Developmental Psychology || Big Data in Education || Psychometrics || Econometrics
Early childhood education centres reduce gaps in learning in India
Research assistant
Completed project
Manuscript under review
More project details are available here and more research details are available upon request
Spark: The importance of early childhood education has been widely acknowledged across cultural contexts but little is known on its longitudinal impacts on children's learning outcomes.
Gap in research: Even though government-funded early childhood education programmes provide essential opportunities for children from under-represented backgrounds to progress into primary school, we do not know to what extent this advantage is maintained and whether early childhood education programme provides the same amount of "boost in learning" for different groups of children, e.g. girls vs boys, children with mothers completed Grade 5 vs children with mothers not completed Grade 5
Research context: We examined N=11,000+ children in Assam, Rajasthan and Telangana states in India.
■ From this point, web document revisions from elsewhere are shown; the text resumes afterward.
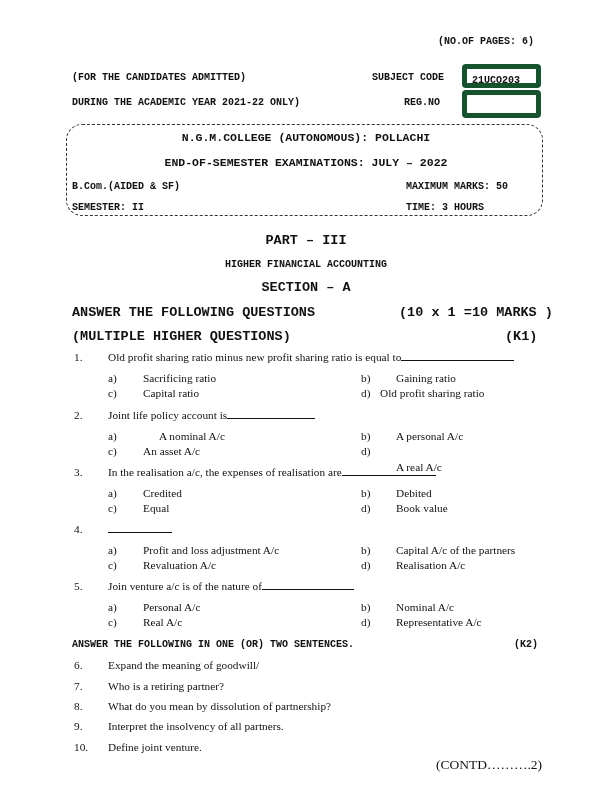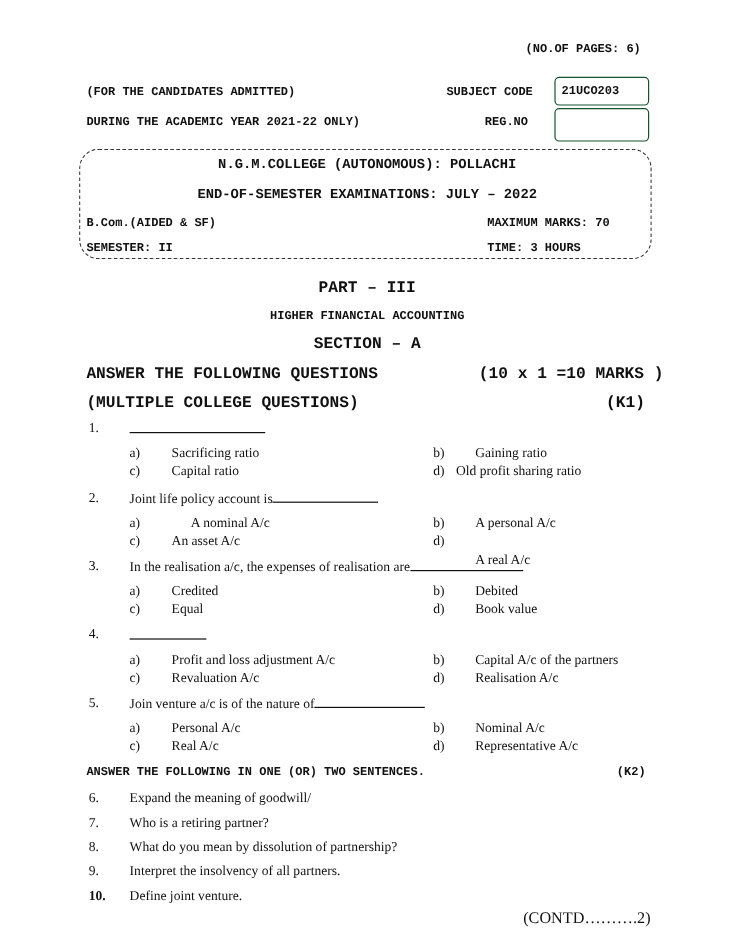--- a/index.html
+++ b/index.html
@@ -11,7 +11,7 @@
   .s11 { font-size: 11.5px; }
   .s13 { font-size: 13.5px; }
   .q { font-size: 11.3px; }
-  .code-box { position: absolute; border: 1px solid #14532d; border-radius: 4px; box-sizing: border-box; }
+  .code-box { position: absolute; border: 5px solid #14532d; border-radius: 4px; box-sizing: border-box; }
   .dash-box { position: absolute; left: 66px; top: 124px; width: 477px; height: 92px;
               border: 1.3px dashed #333; border-radius: 16px; box-sizing: border-box;
               border-style: dashed; }

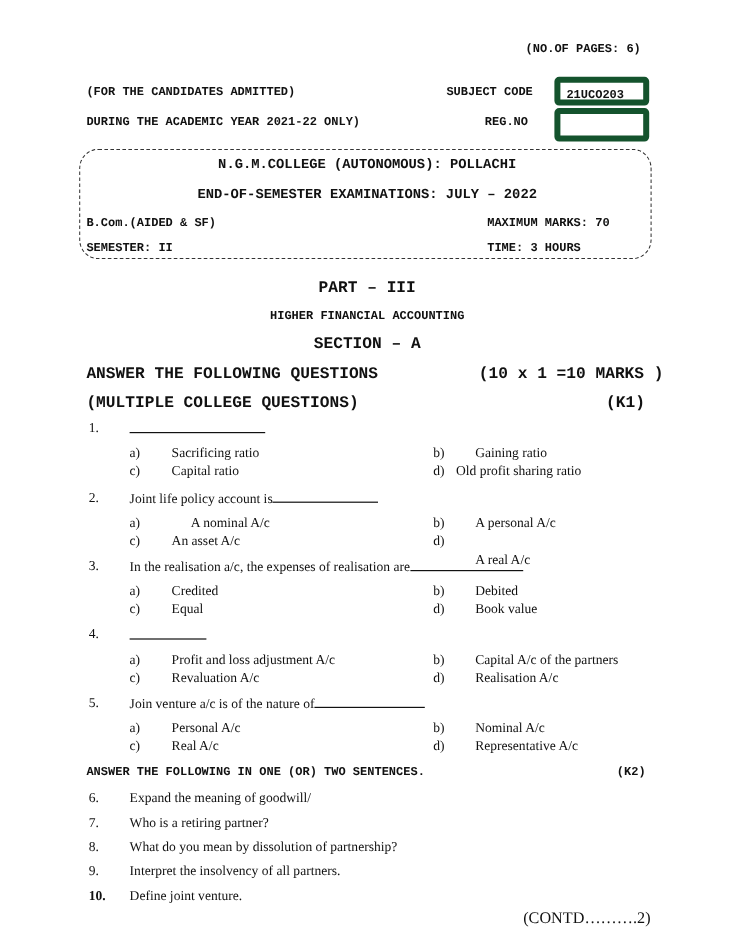--- a/index.html
+++ b/index.html
@@ -40,7 +40,7 @@
 <div class="center b s11" style="top:131px;">N.G.M.COLLEGE (AUTONOMOUS): POLLACHI</div>
 <div class="center b s11" style="top:156px;">END-OF-SEMESTER EXAMINATIONS: JULY – 2022</div>
 <div class="abs b s10" style="left:72px; top:181px;">B.Com.(AIDED &amp; SF)</div>
-<div class="abs b s10" style="left:406px; top:181px;">MAXIMUM MARKS: 70</div>
+<div class="abs b s10" style="left:406px; top:181px;">MAXIMUM MARKS: 50</div>
 <div class="abs b s10" style="left:72px; top:202px;">SEMESTER:  II</div>
 <div class="abs b s10" style="left:406px; top:202px;">TIME: 3 HOURS</div>
 

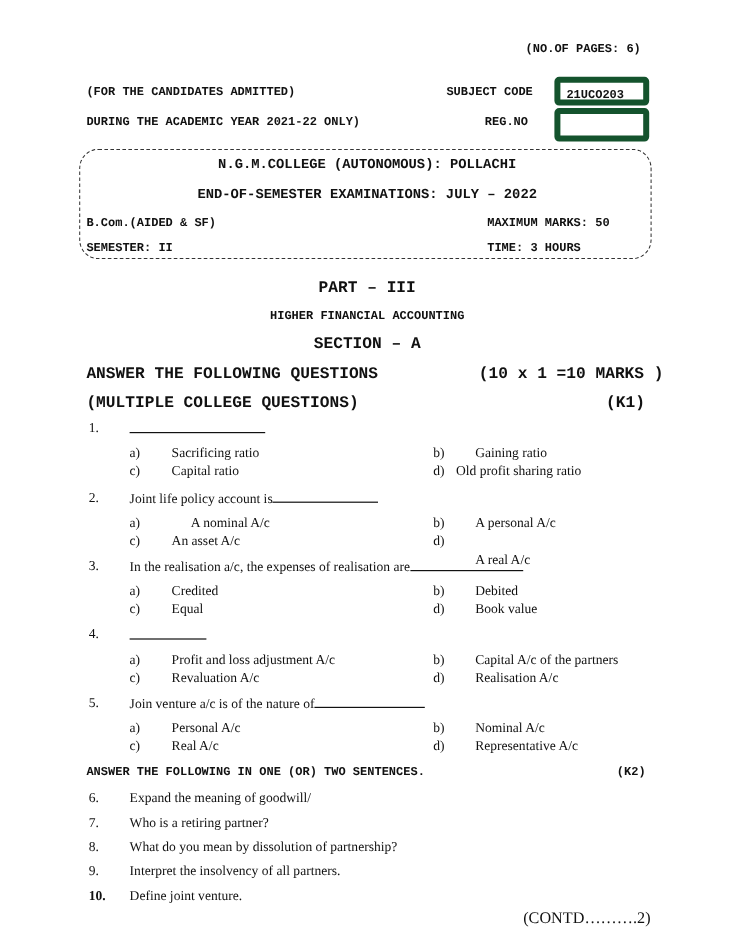--- a/index.html
+++ b/index.html
@@ -50,7 +50,7 @@
 
 <div class="abs b s13" style="left:72px; top:305px;">ANSWER THE FOLLOWING QUESTIONS</div>
 <div class="abs b s13" style="left:399px; top:305px;">(10 x 1 =10 MARKS )</div>
-<div class="abs b s13" style="left:72px; top:329px;">(MULTIPLE COLLEGE QUESTIONS)</div>
+<div class="abs b s13" style="left:72px; top:329px;">(MULTIPLE HIGHER QUESTIONS)</div>
 <div class="abs b s13" style="left:505px; top:329px;">(K1)</div>
 
 <div id="mcq-list">

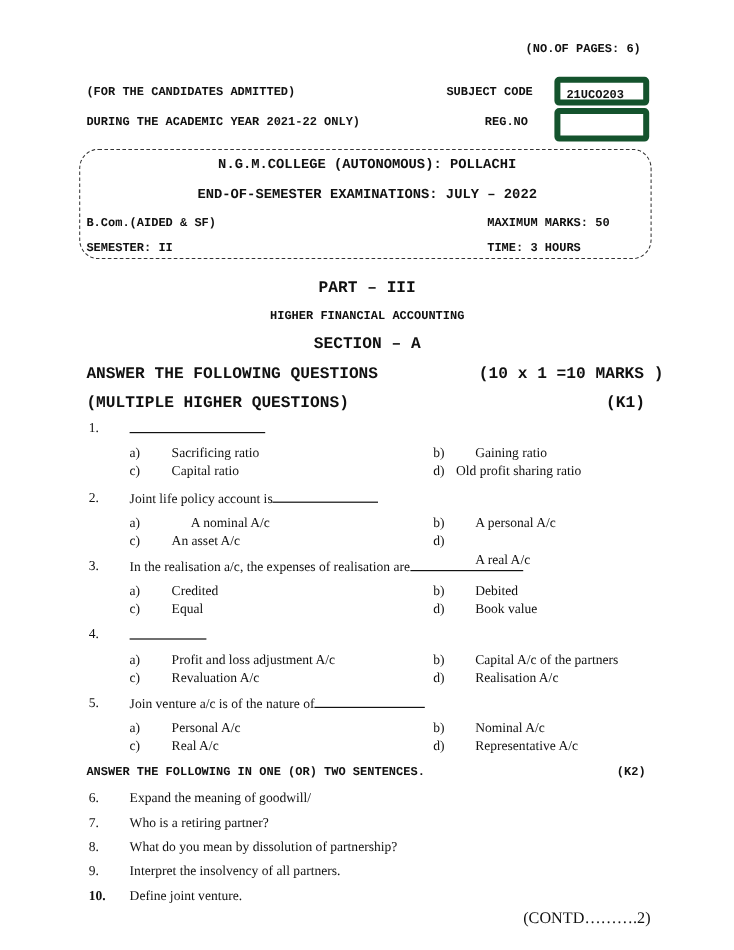--- a/index.html
+++ b/index.html
@@ -55,7 +55,7 @@
 
 <div id="mcq-list">
     <div class="abs q" style="left: 74px; top: 351px;">1.</div>
-    <div class="abs q" style="left: 108px; top: 351px;"><span class="blank" style="width: 113px;"></span></div>
+    <div class="abs q" style="left: 108px; top: 351px;"><span>Old profit sharing ratio minus new profit sharing ratio is equal to</span><span class="blank" style="width: 113px;"></span></div>
     <div class="abs q" style="left: 108px; top: 372px;">a)</div>
     <div class="abs q" style="left: 143px; top: 372px;">Sacrificing ratio</div>
     <div class="abs q" style="left: 361px; top: 372px;">b)</div>

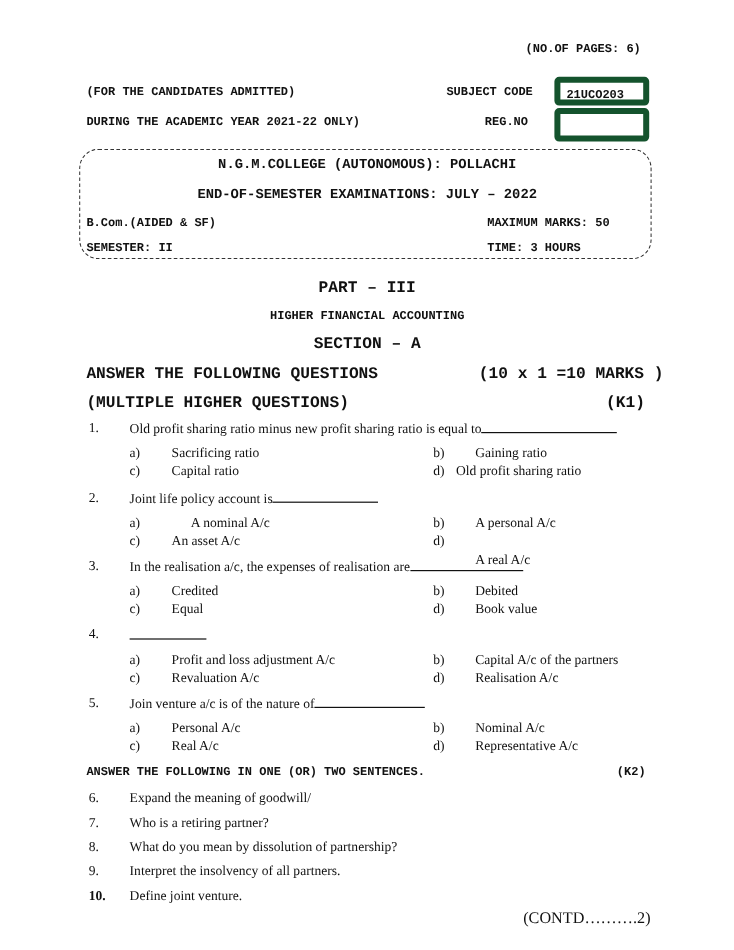--- a/index.html
+++ b/index.html
@@ -118,7 +118,7 @@
     <div class="abs q" style="left: 108px; top: 700px;">What do you mean by dissolution of partnership?</div>
     <div class="abs q" style="left: 74px; top: 720px;">9.</div>
     <div class="abs q" style="left: 108px; top: 720px;">Interpret the insolvency of all partners.</div>
-    <div class="abs q" style="left: 74px; top: 741px; font-weight: bold;">10.</div>
+    <div class="abs q" style="left: 74px; top: 741px;">10.</div>
     <div class="abs q" style="left: 108px; top: 741px;">Define joint venture.</div>
   </div>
Initial achievement was assessed when children aged 4. Following assessments were taken at age 5, 6, 7 and 8. We modelled the learning trajectories of "initially highest-achieving girls" vs "initially lowest-achieving boys" as well as "initially highest-achieving children with mothers not completed Grade 5" vs "initially lowest-achieving children with mothers completed Grade 5".
Research findings:
We found different patterns of learning trajectories in these three states, with Telangana experiencing the greatest equality in learning. That is, regardless of gender and mother's level of education, initially higher-achieving children gradually got caught up by initially lower-achieving children but were never overtaken.
In Assam and Rajasthan, we observed that initially higher-achieving children with mothers not completed Grade 5 were able to maintain their advantages till the end of preschool (age 5) but were overtaken by their lower-achieving peers after age 6.
Take-home message: in line with existing studies, we found evidence that private/government-funded schools exacerbate learning inequalities over time. However, we did find evidence that initially higher-achieving children were able to maintain their advantages beyond the first year of primary school. We further examined literatures on the quality of government-funded early childhood education programmes in Telangana, where we found that teaching practices tended to be more flexible and larger proportion of time was spent on play-based learning. Future research are called to examine whether teaching practices adopted by early childhood education programmes could differentiate longitudinal impacts on children's learning.